Page 86 of Wild Card
Lord.
“Can I hold him?” I whimper.
Gio lets out a string of Italian endearments and kisses me. “I’ll have the nurses bring him.”
It feels like hours, but my son is on my chest in just a few minutes. He latches easily, and that seems like a miracle. Nothing about this pregnancy has been easy.
The nurses are kind and helpful, offering a dizzying array of advice, which they repeat as many times as I need them to.
“We should do a picture,” I sigh. “Let everyone know we’re okay.”
“And thank God for that,” Gio says. “I was terrified. You fought so hard and were so exhausted.”
“If we have another baby, I’m aiming for seven pounds, maybe, or eight. Not nine.”
“I don’t know if I can survive watching you suffer like that again.”
He sounds scared. I imagine that wasn’t easy to witness.
I stroke the thick black hair on the baby’s head.
“No wonder I had such bad heartburn toward the end,” I murmur. “Look at all this hair.”
The nurse takes a family picture for us, and Gio posts it under the Sugar and Spice account:
Marcello Dante DeLuca
Born at 3:54 a.m.
9 lbs 9 oz
Tough labor but Mamma is a trooper and she and baby are well.
We’d named him after my brother and Gio’s father. Marcello means warrior in Italian, and Callan has a similar meaning in Celtic. I’d never met Gio’s father, but he’d told me enough about him to know that we were blessing our child with a strong name.
“Look at our family,” Gio says, his voice thick with emotion.
A comment appears under the picture.
Jesus Christ that’s a big fucking baby. Good thing it wasn’t twins. Congratulations!
Finn. Ever the charmer. His wife did have twins.
I flush at the image of carrying two nine-pound kids. I know that’s not how twins work, generally, but I wouldn’t put it past Gio’s virility.
“Your brother,” Gio mutters.
Gio and my brothers get along so well it’s almost scary, but it’s a natural reaction to want to smack Finn every once in a while. I hope his kids give him hell.

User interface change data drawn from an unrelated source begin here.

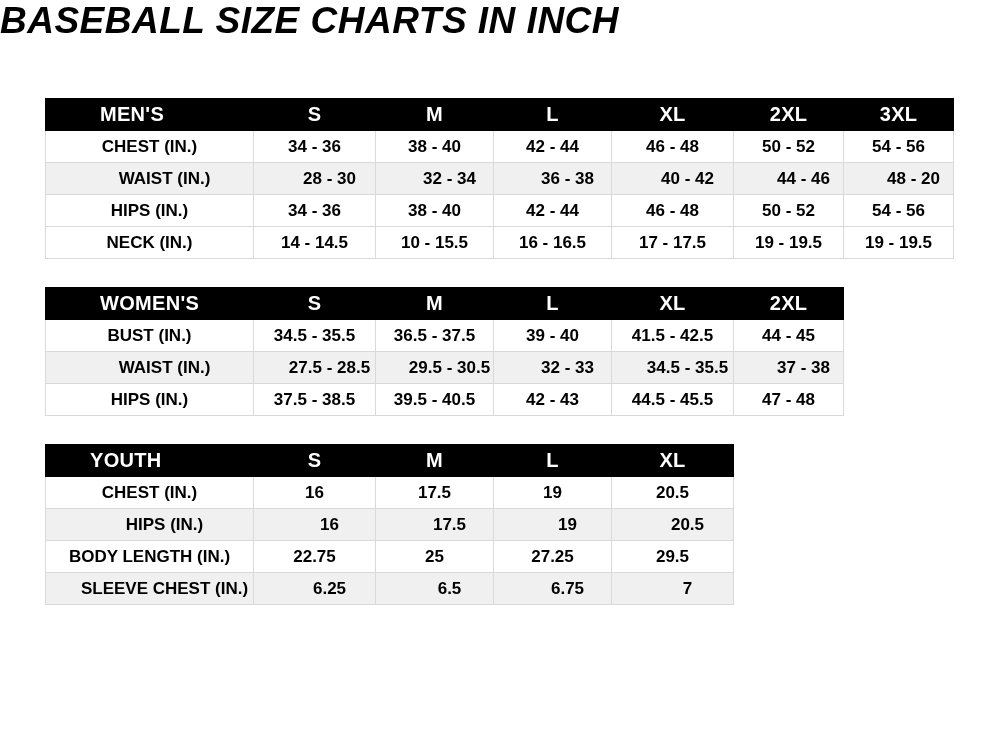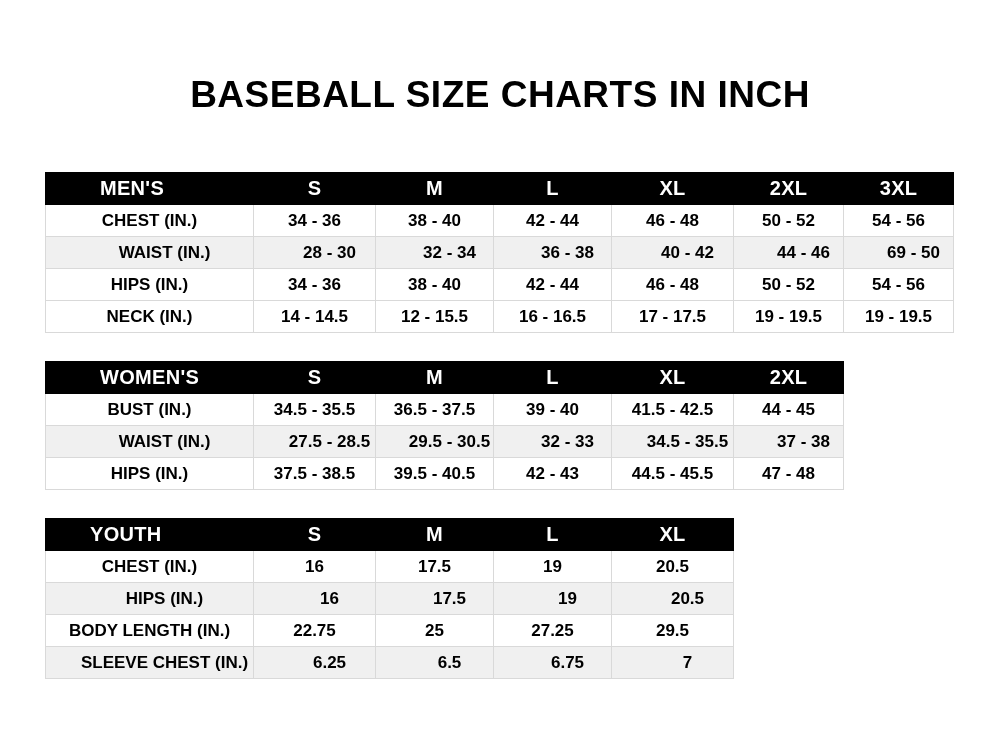"BASEBALL SIZE CHARTS IN INCH" .title { font-style: none -> italic; padding-top: 74px -> none; text-align: center -> left }
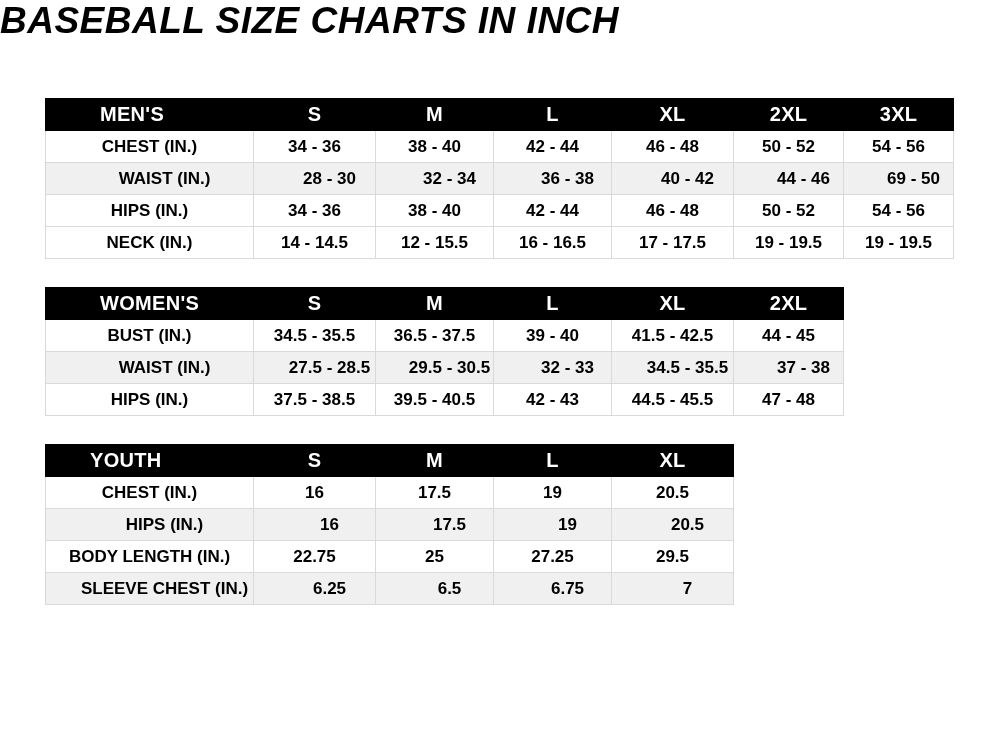"69 - 50" td { text: 69 - 50 -> 48 - 20 }
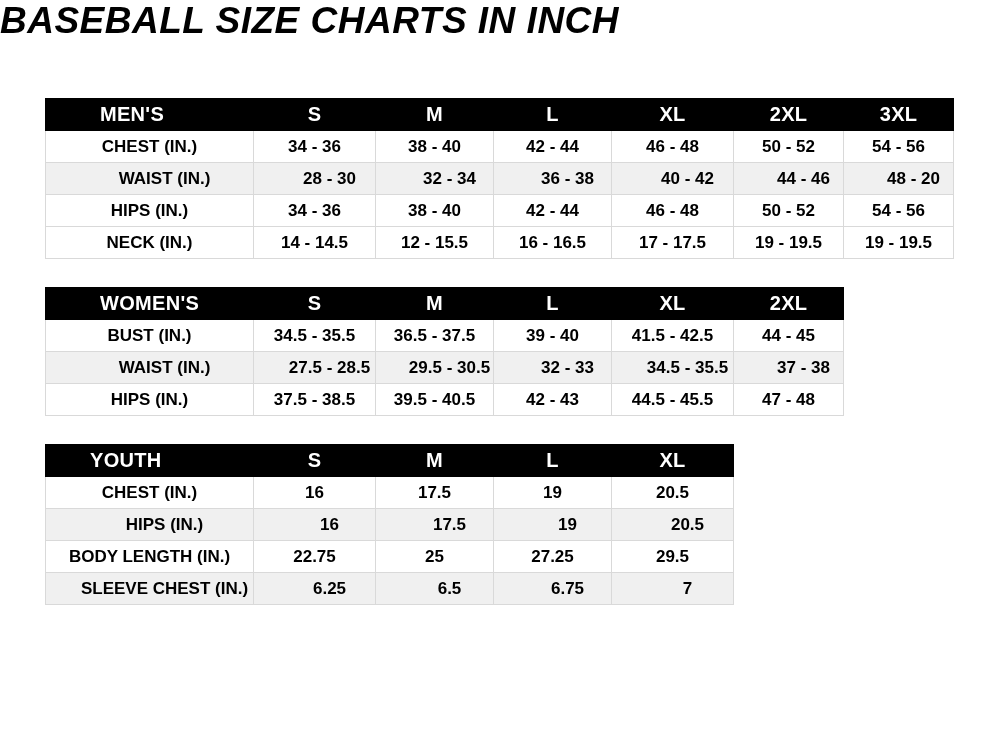"12 - 15.5" td { text: 12 -> 10 }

I stroke Marcello’s perfect little head, and a rush of warmth surges through me. I’d do anything for this child and we’ve barely met. I look up at Gio, tears filling my eyes.
“I don’t know,” he says. He’s reading my mind. “I’d kill anyone who touched our son. I don’t know how your parents could do what they did to you.”
It’s a relief to hear Gio say that. And it’s a relief to feel a bond already with this baby. I was afraid after what I’d been through that I wouldn’t know how to love my own child.
“I want to raise him to be a kind, strong, wonderful man just like you,” I whisper, kissing his head.
Gio laughs quietly, his arm around my shoulders. “You’re the strongest person I know. Strong, kind, and beautiful.”